* **Your instructions**
Say how many lines below have "argument" in them, giving the number alone.

* **Dataset records**
-----
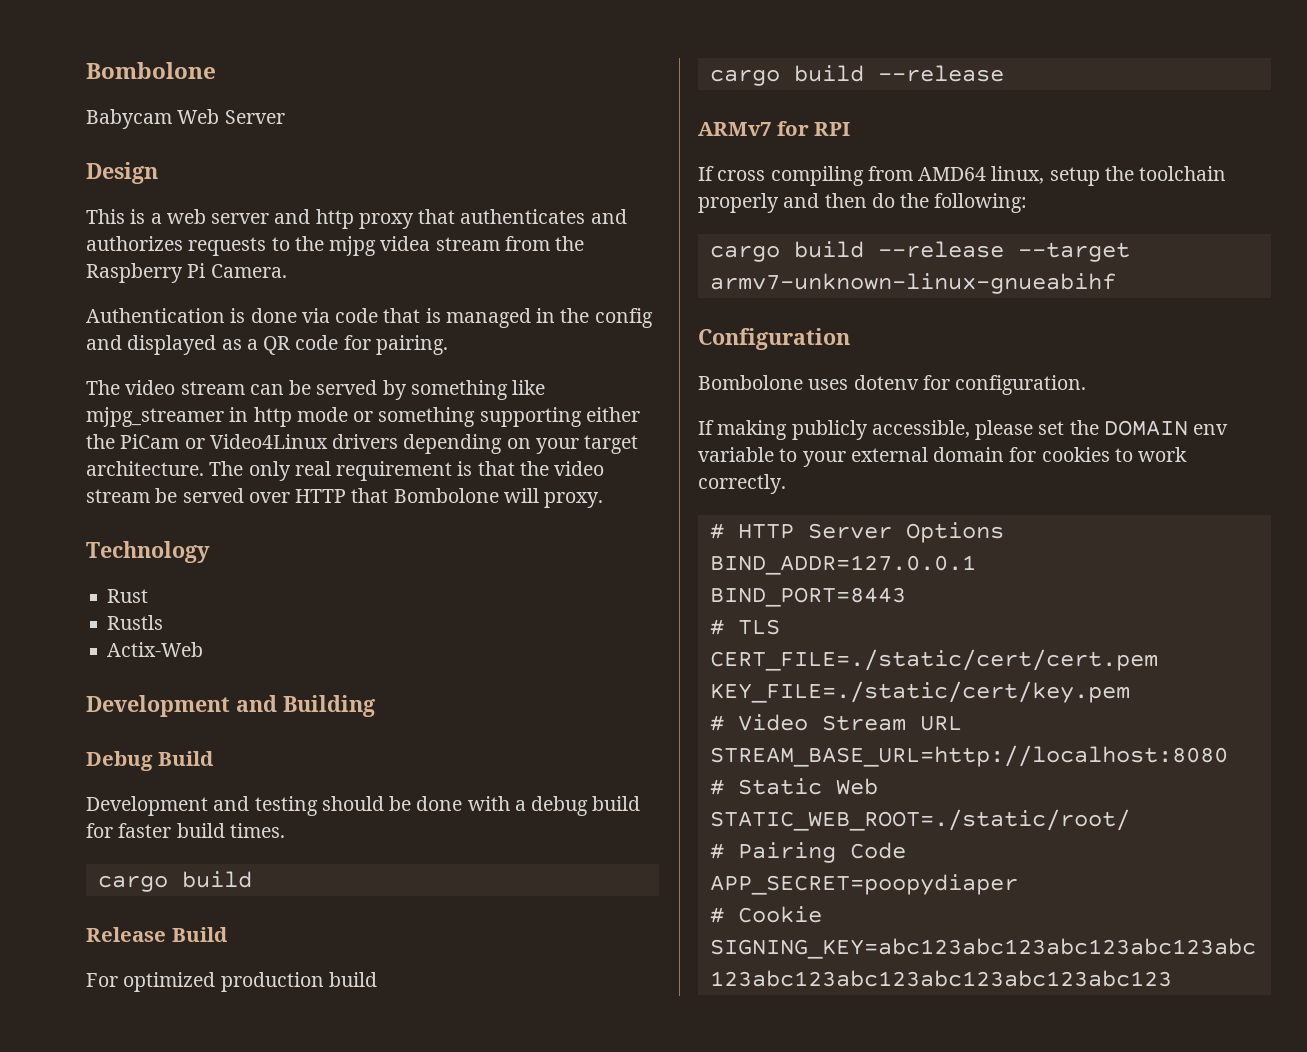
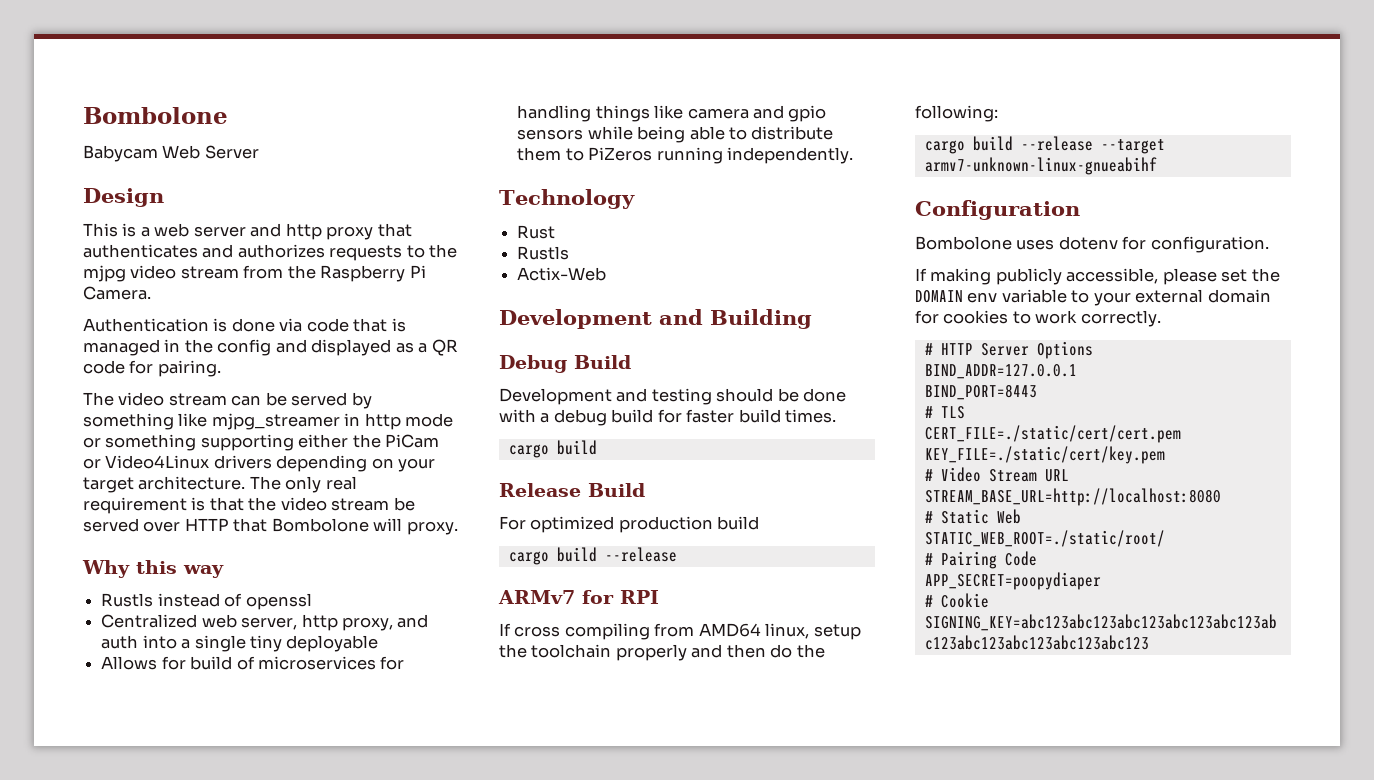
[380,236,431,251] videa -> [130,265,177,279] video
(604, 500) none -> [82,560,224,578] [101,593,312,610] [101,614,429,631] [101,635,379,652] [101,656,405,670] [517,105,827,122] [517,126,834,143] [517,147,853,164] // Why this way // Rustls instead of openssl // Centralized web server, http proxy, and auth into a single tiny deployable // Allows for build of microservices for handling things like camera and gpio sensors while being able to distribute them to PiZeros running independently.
-----
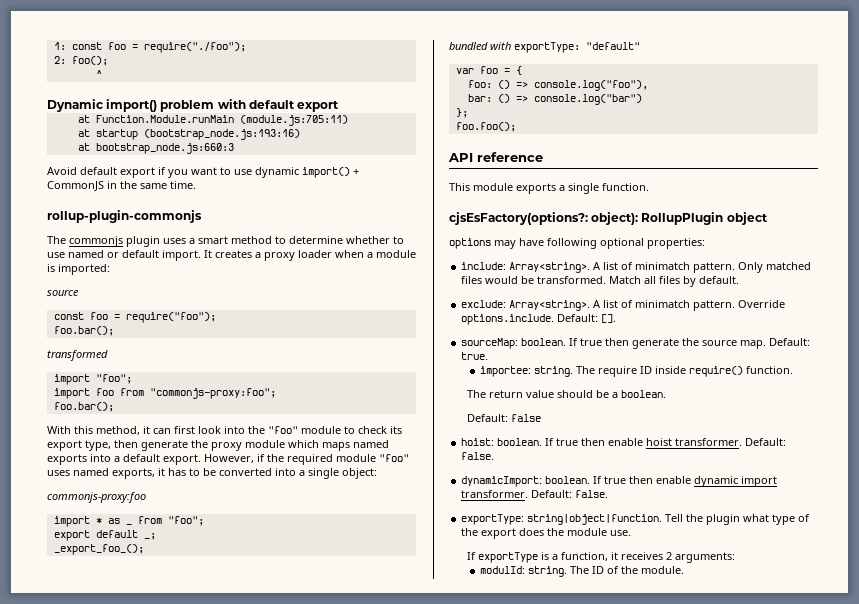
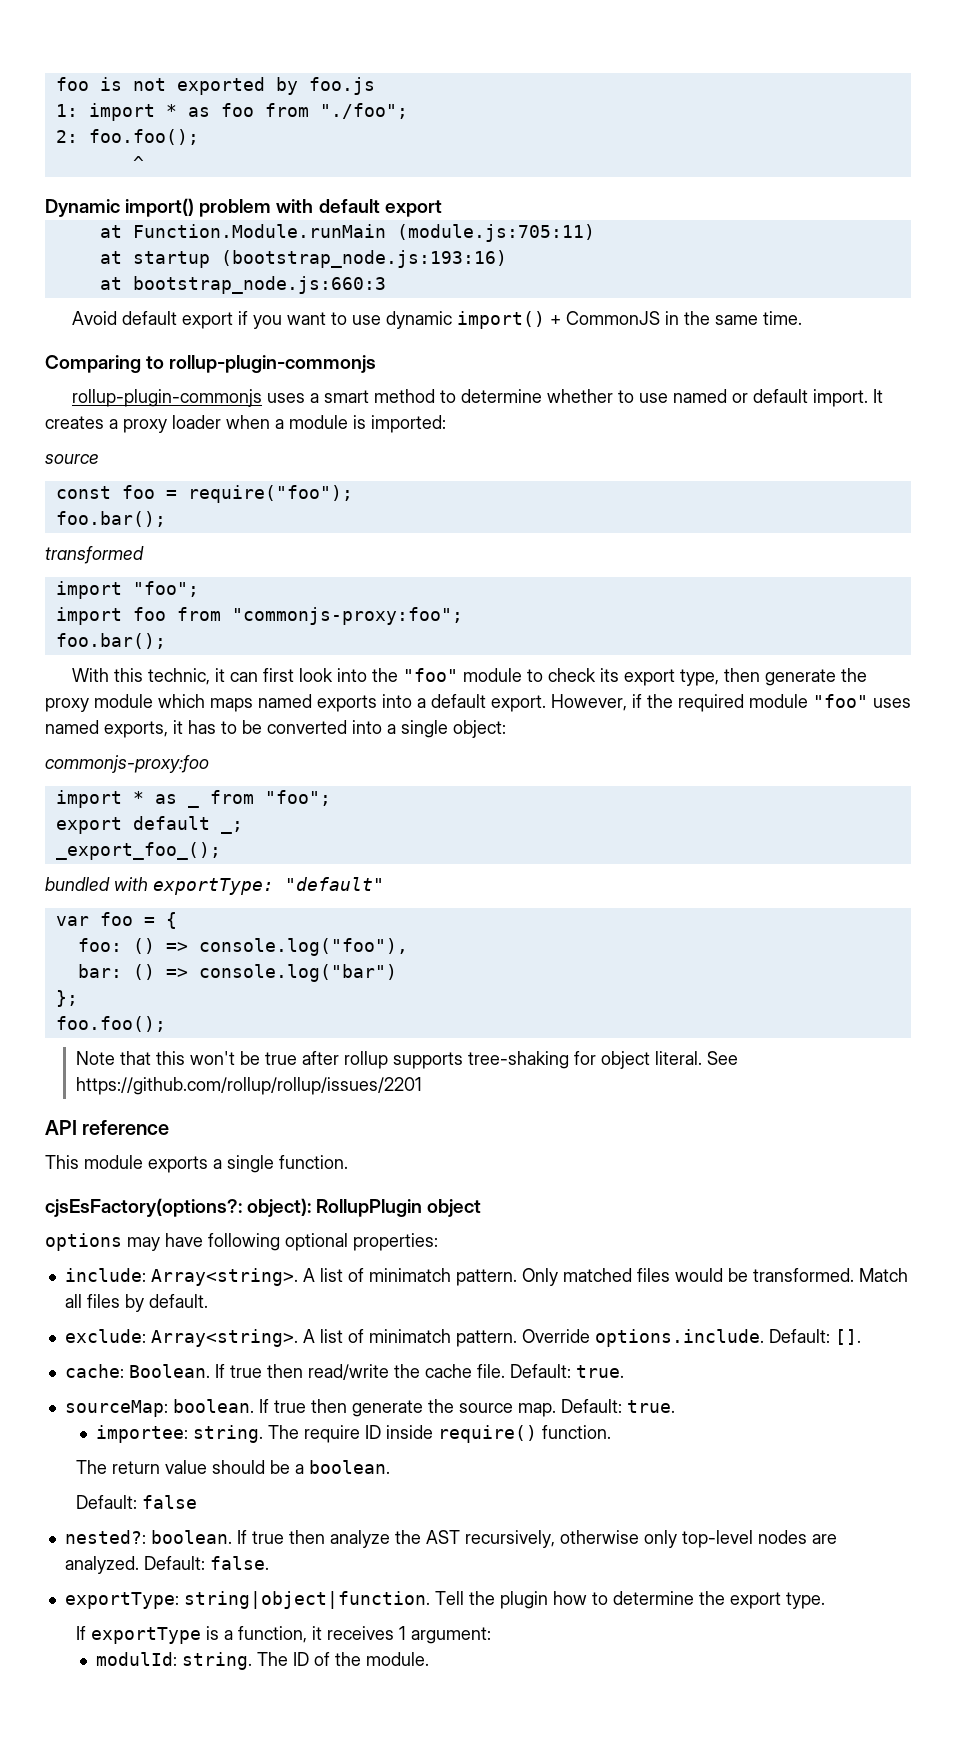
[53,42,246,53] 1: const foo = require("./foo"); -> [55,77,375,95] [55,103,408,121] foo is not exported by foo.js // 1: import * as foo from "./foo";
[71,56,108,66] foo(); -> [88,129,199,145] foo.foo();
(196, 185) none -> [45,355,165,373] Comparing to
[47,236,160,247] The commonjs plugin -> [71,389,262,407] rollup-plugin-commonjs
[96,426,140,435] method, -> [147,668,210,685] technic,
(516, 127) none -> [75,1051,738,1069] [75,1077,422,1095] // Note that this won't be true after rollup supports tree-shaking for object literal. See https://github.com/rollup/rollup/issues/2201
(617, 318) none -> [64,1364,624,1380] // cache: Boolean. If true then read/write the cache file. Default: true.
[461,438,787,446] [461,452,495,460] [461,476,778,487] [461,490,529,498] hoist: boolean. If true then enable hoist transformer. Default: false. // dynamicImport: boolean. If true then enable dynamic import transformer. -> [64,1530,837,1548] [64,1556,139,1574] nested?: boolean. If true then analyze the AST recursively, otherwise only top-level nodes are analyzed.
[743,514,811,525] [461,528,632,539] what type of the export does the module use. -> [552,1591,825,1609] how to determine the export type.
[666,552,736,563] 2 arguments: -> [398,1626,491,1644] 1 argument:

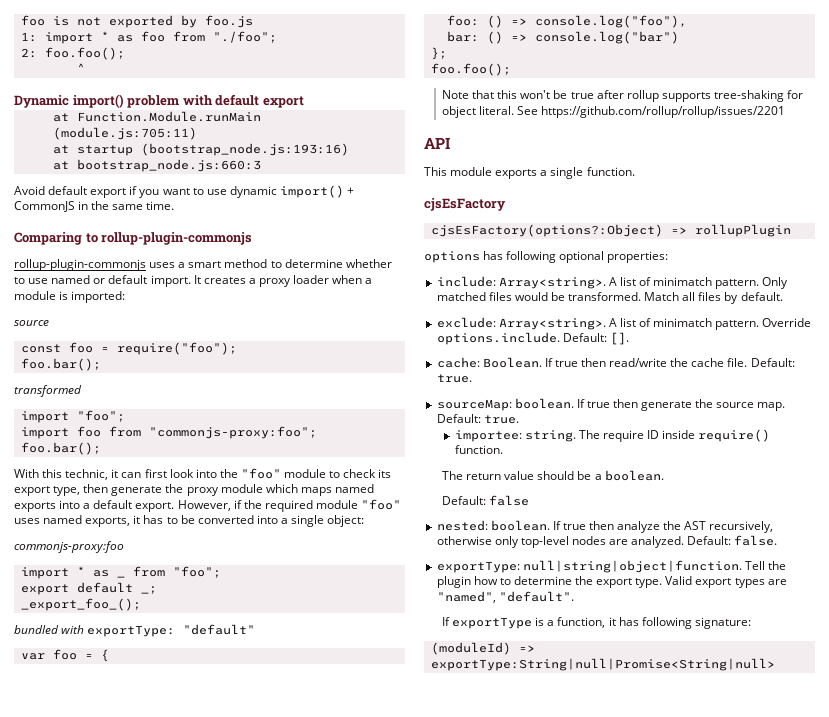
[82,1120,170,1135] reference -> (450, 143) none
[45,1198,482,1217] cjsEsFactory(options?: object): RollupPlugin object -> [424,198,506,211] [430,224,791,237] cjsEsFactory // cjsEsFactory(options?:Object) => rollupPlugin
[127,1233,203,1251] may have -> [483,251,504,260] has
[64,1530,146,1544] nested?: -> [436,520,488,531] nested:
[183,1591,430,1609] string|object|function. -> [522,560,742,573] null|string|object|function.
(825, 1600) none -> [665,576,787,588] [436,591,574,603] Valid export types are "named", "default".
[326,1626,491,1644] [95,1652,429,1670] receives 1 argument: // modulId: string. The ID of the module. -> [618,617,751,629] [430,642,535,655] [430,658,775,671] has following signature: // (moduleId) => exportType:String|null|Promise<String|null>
-----
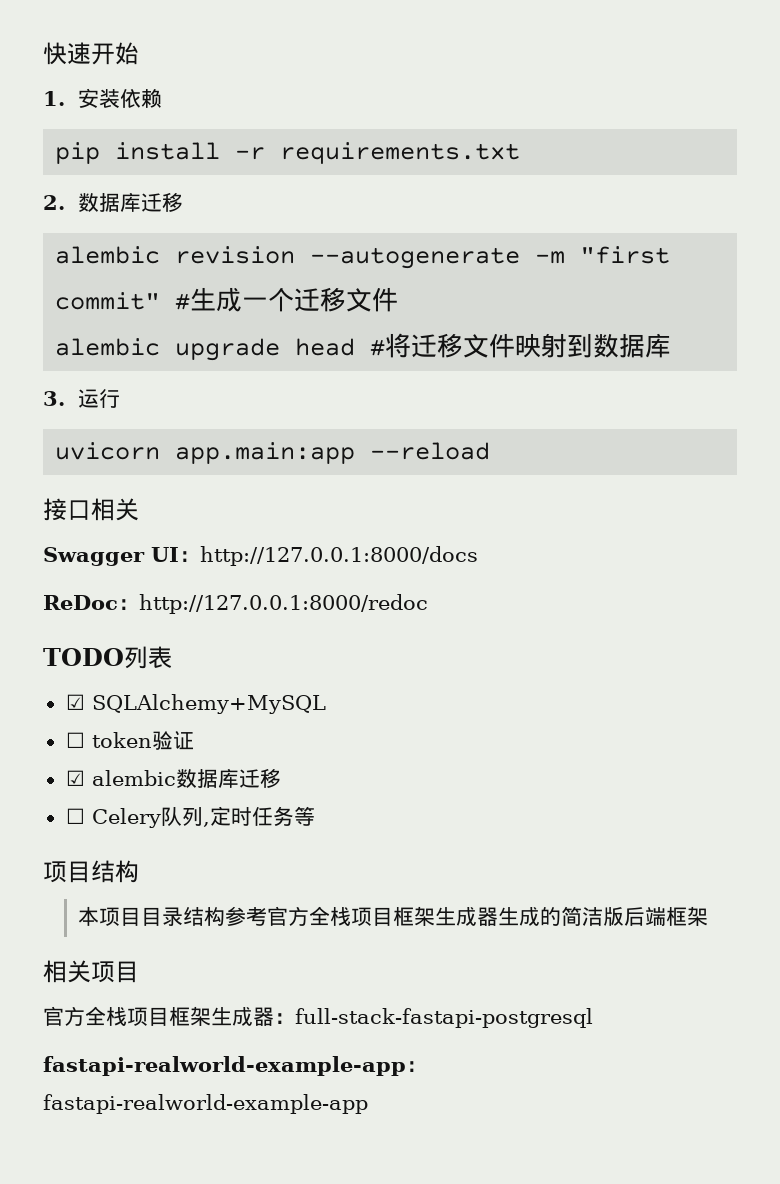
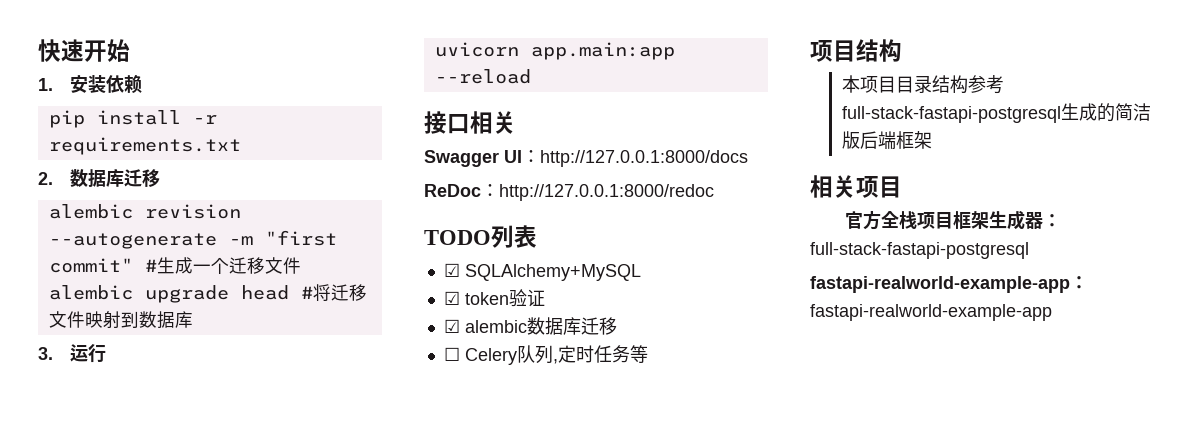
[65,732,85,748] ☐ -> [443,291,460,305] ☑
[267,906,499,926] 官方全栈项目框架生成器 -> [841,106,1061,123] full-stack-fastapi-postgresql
-----
* **Reply to the task**
2